Para ele, a grande desproporção entre a guerra total de Israel e os ataques de foguetes do Hamas, ou a resistência à ocupação israelense, fica patente, apesar do bloqueio à entrada de qualquer jornalista ocidental: “o ocupante não quer testemunhas do massacre”.
Israel, ao fechar os acessos da fronteira de Gaza há meses, descumpre suas obrigações como potência ocupante e pune coletivamente a população civil. O sistema de água e esgoto em colapso, destruídas as linhas de eletricidade, há meses não há combustível para gerar energia. Foram arrasados hospitais e escolas. “Mulheres e crianças são aterrorizadas”, diz Paulo Sérgio.
Estrela de Davi ou cruz gamada?
A oposição dos EUA a um simples “documento diplomático” do Conselho de Segurança da ONU pedindo o cessar-fogo confirma seu apoio escancarado a uma das partes do conflito. Por isso, razões ao presidente Lula ao fazer, de pronto, duras críticas à atuação da ONU e também à posição dos Estados Unidos diante do massacre israelense.
“Não pode apenas os Estados Unidos ficar negociando, porque já provou que não dá certo", disse Lula com razão. Quanto à Europa, desde a eleição do Hamas, foi incapaz de ter iniciativas autônomas em relação ao governo Bush, apesar do uso excessivo de retórica diplomática.

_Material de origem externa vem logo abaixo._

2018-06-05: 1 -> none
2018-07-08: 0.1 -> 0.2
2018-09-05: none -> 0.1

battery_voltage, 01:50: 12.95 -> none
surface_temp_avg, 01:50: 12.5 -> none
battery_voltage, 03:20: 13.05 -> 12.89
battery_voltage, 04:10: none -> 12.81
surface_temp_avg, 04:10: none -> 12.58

Para o professor Paulo Sérgio Pinheiro, o apoio exclusivo dos EUA e da Europa ao Fatah e ao presidente Mahmoud Abbas, na Cisjordânia ocupada, na esperança de que a população de Gaza deixasse de apoiar o Hamas, foi um grande equívoco. Essa política desastrada de isolamento do Hamas transformou Gaza num enclave semelhante aos antigos guetos de apartheid na África do Sul.

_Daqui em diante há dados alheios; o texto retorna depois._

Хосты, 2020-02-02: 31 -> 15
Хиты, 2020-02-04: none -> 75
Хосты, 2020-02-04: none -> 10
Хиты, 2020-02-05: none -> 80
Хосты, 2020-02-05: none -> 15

Já em 30 de dezembro, a Folha de São Paulo alertou para o que chamou de “brutal reação de Israel, que abusou do legítimo direito de defesa e provocou uma crise humanitária na faixa de Gaza”. E foi além: a reação foi “assentada em motivações não apenas militares, mas também políticas”. É “uma cartada da coalizão governista para evitar a vitória de Netanyahu na eleição do novo gabinete”.

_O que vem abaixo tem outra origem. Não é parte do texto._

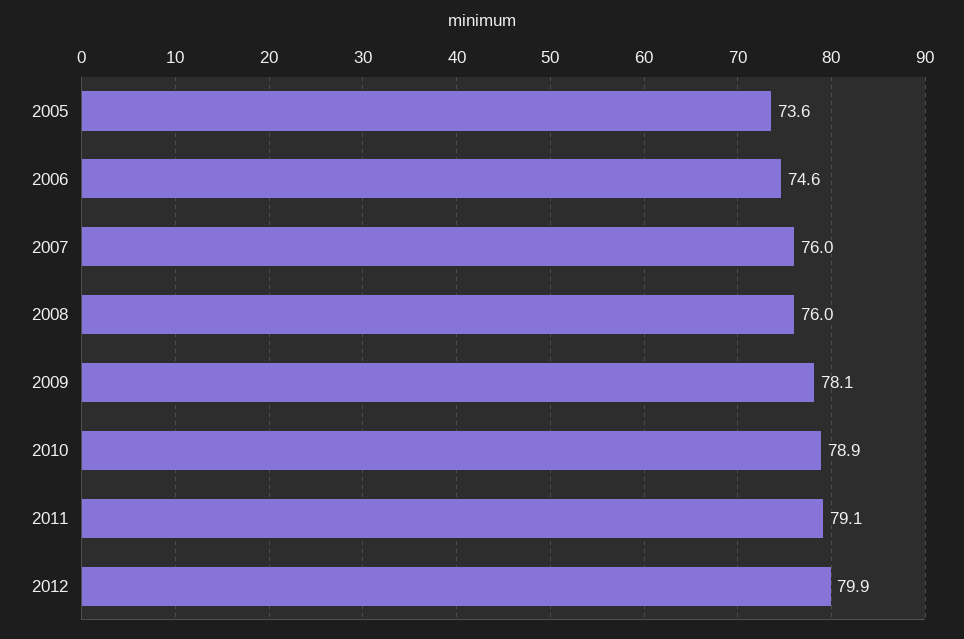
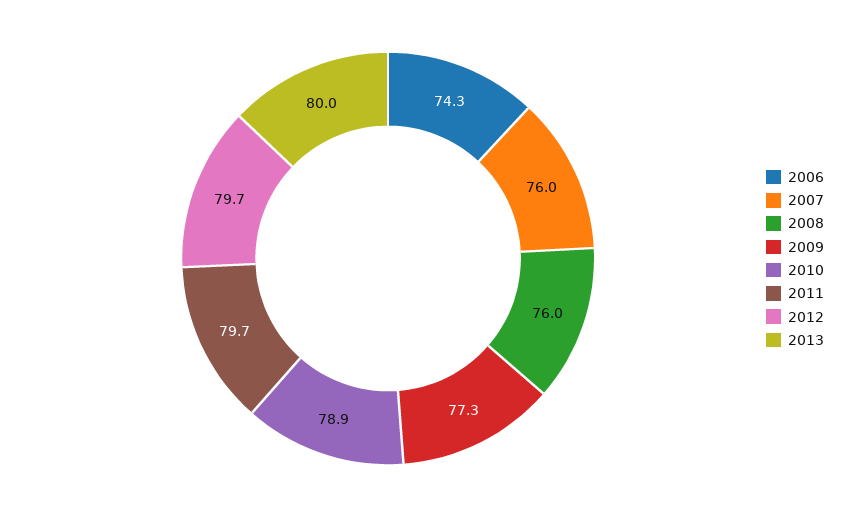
2005: 73.6 -> none
2006: 74.6 -> 74.3
2009: 78.1 -> 77.3
2011: 79.1 -> 79.7
2012: 79.9 -> 79.7
2013: none -> 80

Na mesma edição da Folha, o jornalista Clovis Rossi é ainda mais claro: “A bem da verdade, Israel vem cometendo crimes contra os palestinos há muitíssimos anos, a começar do desrespeito à resolução da ONU que manda devolver os territórios palestinos ocupados em sucessivas guerras”.
Que belo é matar, que justo morrer!
Tomando como base o contraste de duas imagens, a de um bombardeiro israelita e a de um enterro massivo palestino, o filósofo Santiago Alba Rico desvela com sua prosa comovente as razões últimas que explicam a justificação por parte de Israel de sua “ira divina” contra o povo palestino e a cumplicidade fascinada que exerce entre os grandes poderes mundiais.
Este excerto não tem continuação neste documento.